Understanding SCOM Resource Pools


<!--[if lt IE 9]>

<![endif]-->


Comments (26)

  1. Tommy says:

    Thank you for the info 🙂 Very useful

  2. M.Mathew says:

    Gr8 Article.!!Thx for the post!

  3. Hi,
    I used the following command to create resource pool in a new SCOM 2016 installation:
    New-SCOMResourcePool -DisplayName “Displayname of the pool” -Member (Get.SCOMManagementServer | ? {expression}) -Description “Description of the pool”
    I checked both of them and the $_.UseDefaultObserver value is “False” by default. I did not change it. Maybe this is true for SCOM 2016 only?
    BTW, this is a good article as we got used to it from Kevin. Thank you for it again.
    Sandor

    1. Kevin Holman says:

      Thanks for the catch. Pools created in powershell are apparently different than pools created in the UI. I will update this.

  4. Ravi says:

    Hi Kevin,

    When you say “Pool Suicides” (when less then 50% members are available) do you mean that, all agents will loss communication to the resource pool and turns as greyedout agents?

    Ravi

    1. Kevin Holman says:

      No – i don’t mean that at all. Agent communication has NOTHING to do with resource pools.

      NOTHING. Resource pools are for workflows. Agents communicate directly to management servers, and have their own mechanism for failover, which has not changed from the SCOM 2007 design. Customers often get confused and think that resource pools handle agent failover. They do not, and there is no relation.

      When a pool suicides, this means the pool unloads itself from all members, and all workflows that were hosted by the pool are not initialized, and therefore do not run.

      1. a.elfimov says:

        Hi Kevin,
        Do I understand correctly there are no any relationships between “Pool Suicides” and the SCOM alert “The resource pool failed to heartbeat” and it’s two different problems with two different causes?

        1. Kevin Holman says:

          Those are related. A resource pool failing to heartbeat means the pool isnt healthy and stable.
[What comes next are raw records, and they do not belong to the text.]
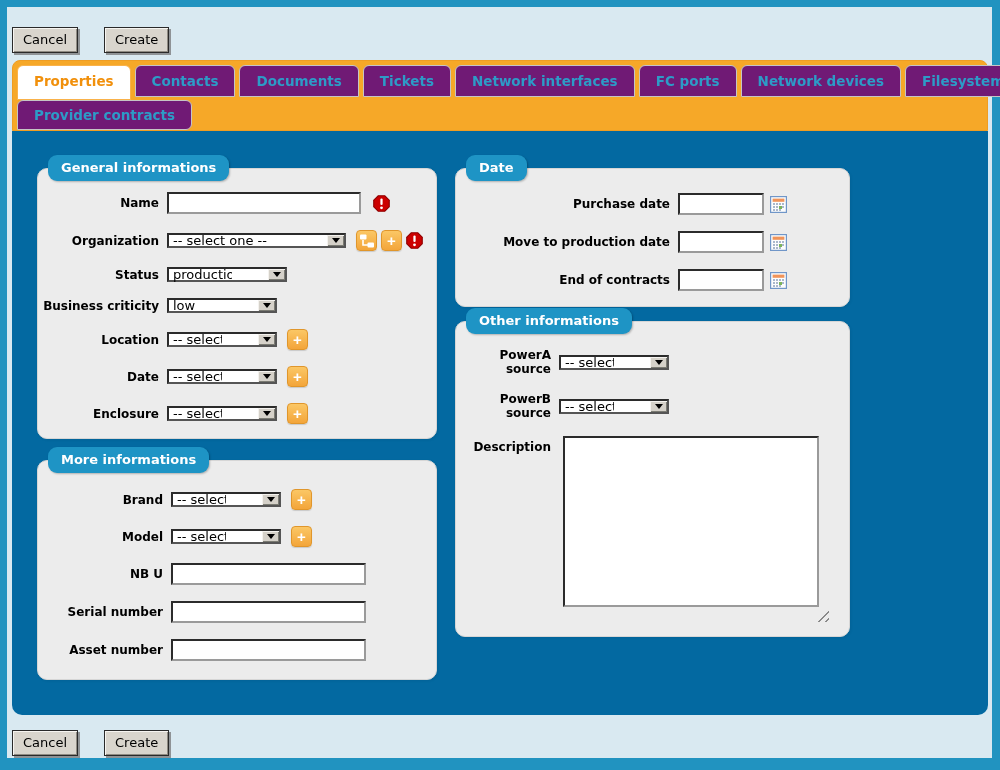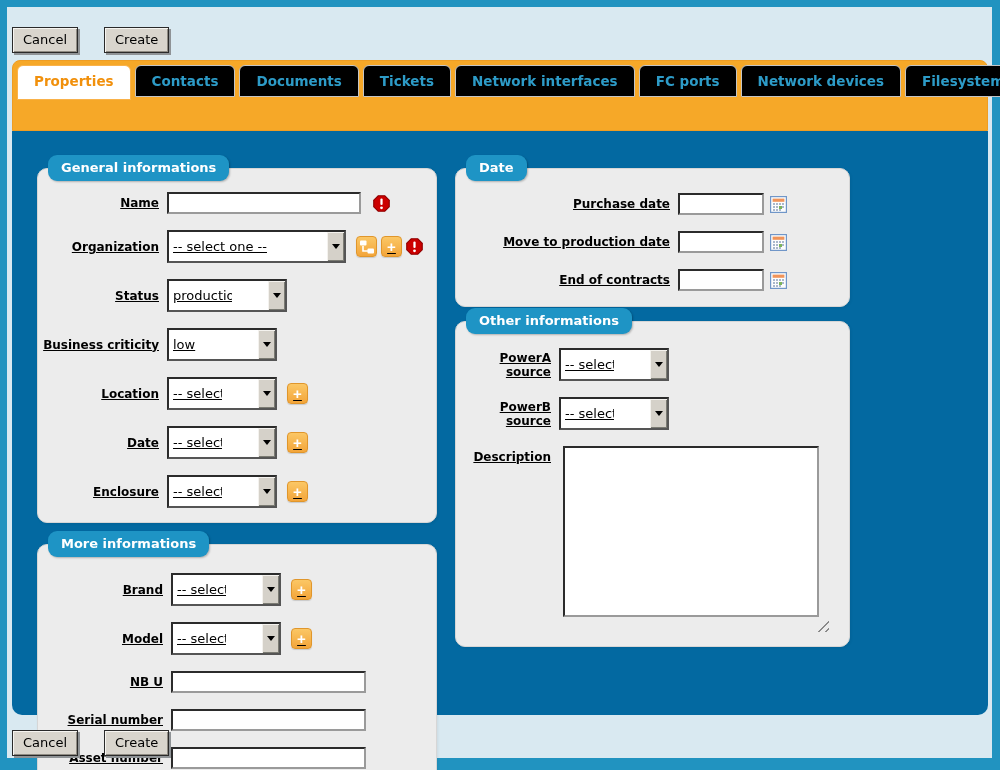"Contacts" .tab { background: #000000 -> #701a75 }
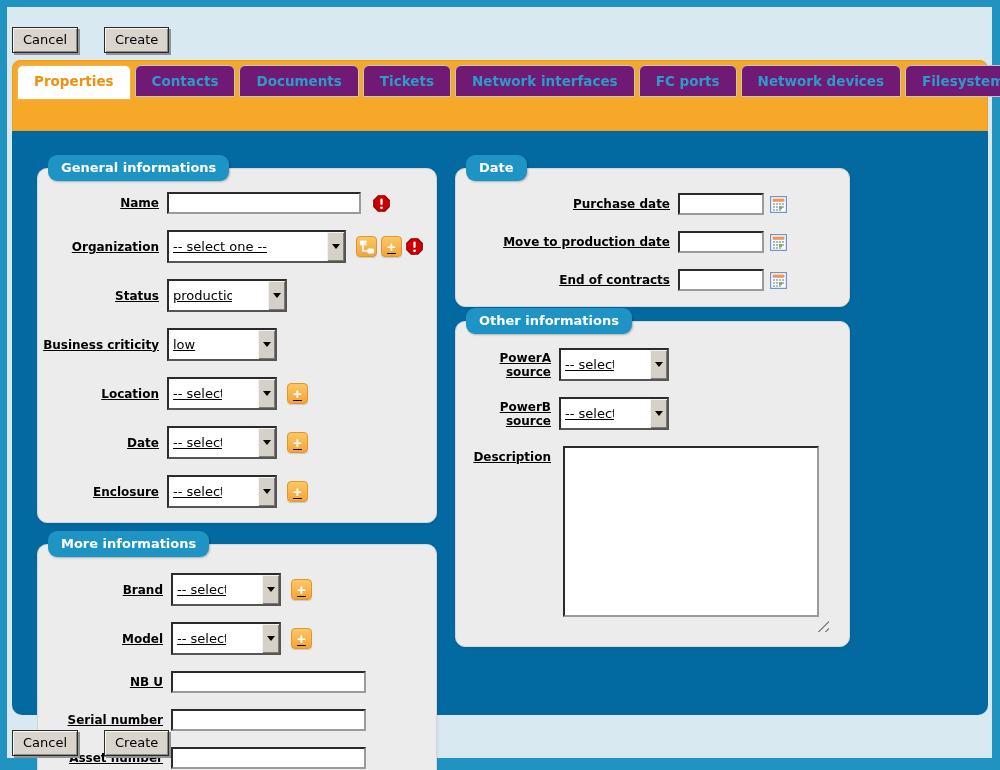"Provider contracts" div.tabrow { html: none -> <div> <div>Provider contracts</div> </div> }
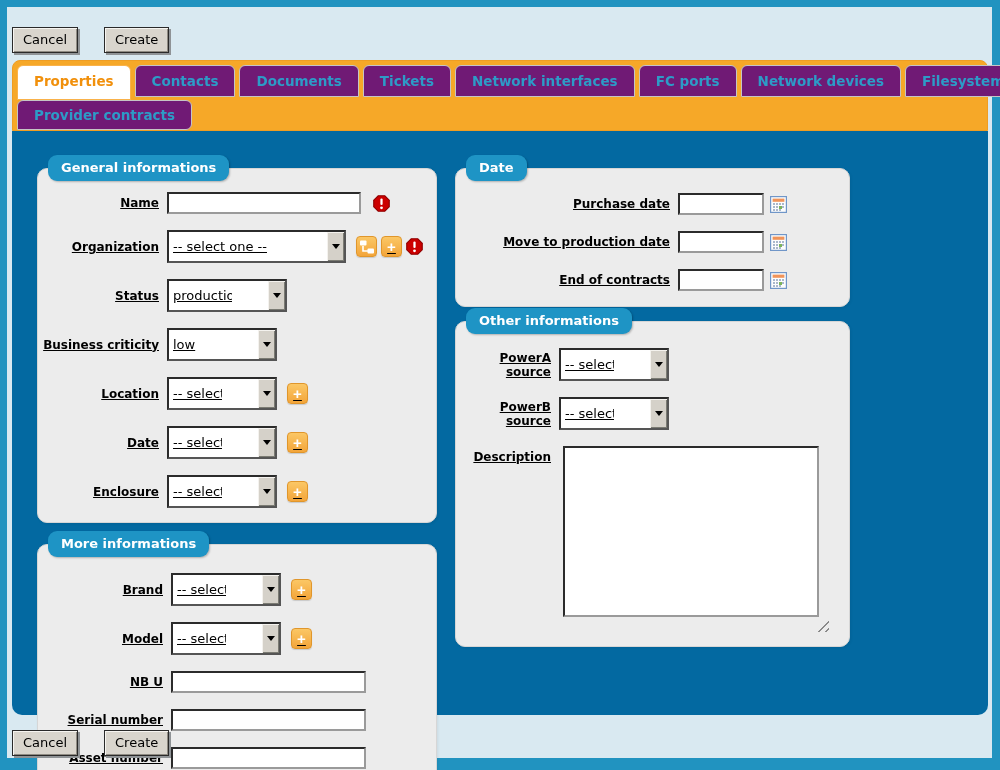"Name" .box-inner { text-decoration: underline -> none }
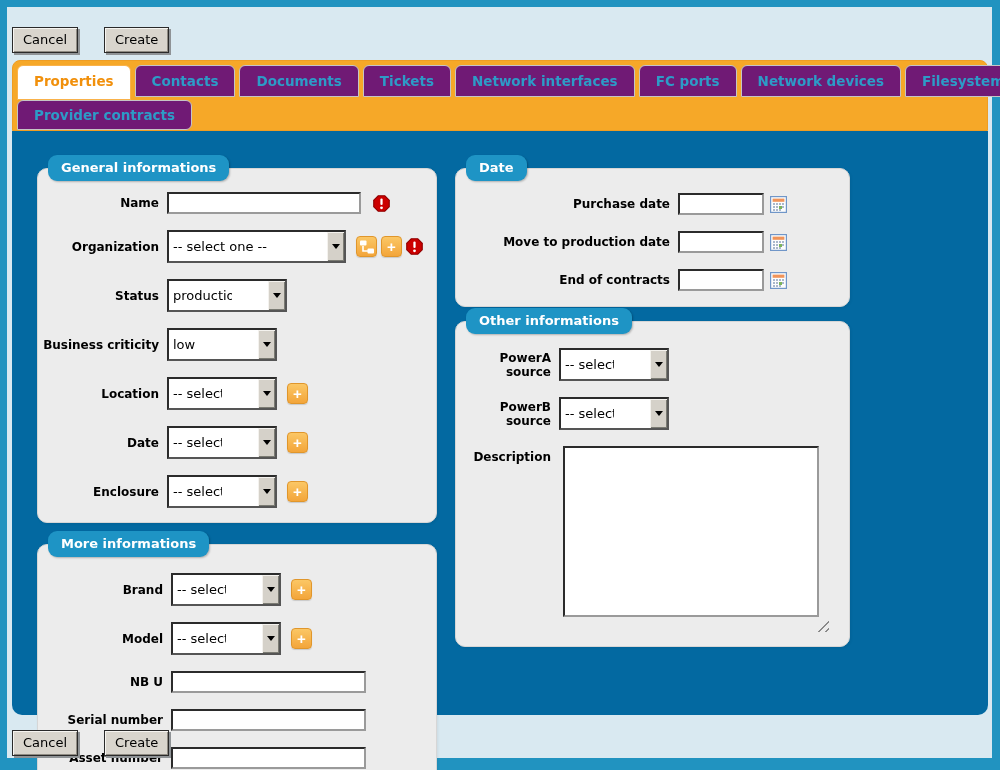"-- select one --" .sel { height: 33px -> 15px }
This could be due to pool suicides, database connectivity, database blocking, load, bad workflows, all kinds of reasons. If this is common, you start looking at what you have placed on the pool, and what other events are being logged on the management server OpsMgr event leg.

  5. Asger Nissen says:

    Awesome post. Just a quick note on a scenario where we use the Observer role.
    We monitor different SNMP enabled devices (getting traps) as Network Devices in SCOM via a resource pool that consists of two gateway servers. Some of these network devices only allows for two trap destinations. As we want the redundancy, but cannot use more than two servers in the pool (for the reason explained above) we use a SCOM agent as observer for the pool.

    1. Kevin Holman says:

      Asger – THANKS! That is a perfect reason for observers!

      SNMP traps can only be processed for a device, when the pool members hosts that specific device. Therefore, when sending SNMP traps to a device hosted by a pool, as you have figured out – you must send the traps to ALL members of the pool in order to ensure the trap will be processed.

      So by only allowing two hosting members of a pool, but adding an observer, you get the high availability without impacting trap reception.

      Excellent feedback!

      1. Scott Brown says:

        I’d add to this that Unix/Linux Resource Pools are a good candidate for an observer as well. The same failover mechanisms don’t apply to Unix/Linux agents as to Windows Agents, and management of certs on gateways is complicated enough without trying to cross-import them across three RP members.

  6. Kevin, hi.
    As always a great and very helpful post. Thanks to you and Mihai.

    I created two ps1 that might help to show the config and to set the observers accordingly:
    https://gallery.technet.microsoft.com/PoSh-Show-Resource-Pool-40d9b18f
    https://gallery.technet.microsoft.com/PoSh-Set-Resource-Pool-aea4e7be

    Best regards,
    Patrick

    1. carsten anker says:

      Patrick thats not accurate.
      If your ressource pool has the default observer, and consists of 2 MS, then it IS higly available.

  7. JVD says:

    Kevin, I am having an issue with a customer, which uses a 2 MS + 1 OBS (Failover SQL Cluster DB). Fairly frequently, we are experiencing issues with the resource pools(All management servers resource pool unavailable) , which almost always occurs at night.
    As read in your post, you would advise to use an uneven amount of management servers. However this customer has 2 datacenters, ideally I would have an even amount of management servers on both sides to cover the load. Would it be advisable to move the DO to another server in this case?

    1. JVD says:

      Forgot to mention, the DB is under a significant load at night due to backups and maintenance.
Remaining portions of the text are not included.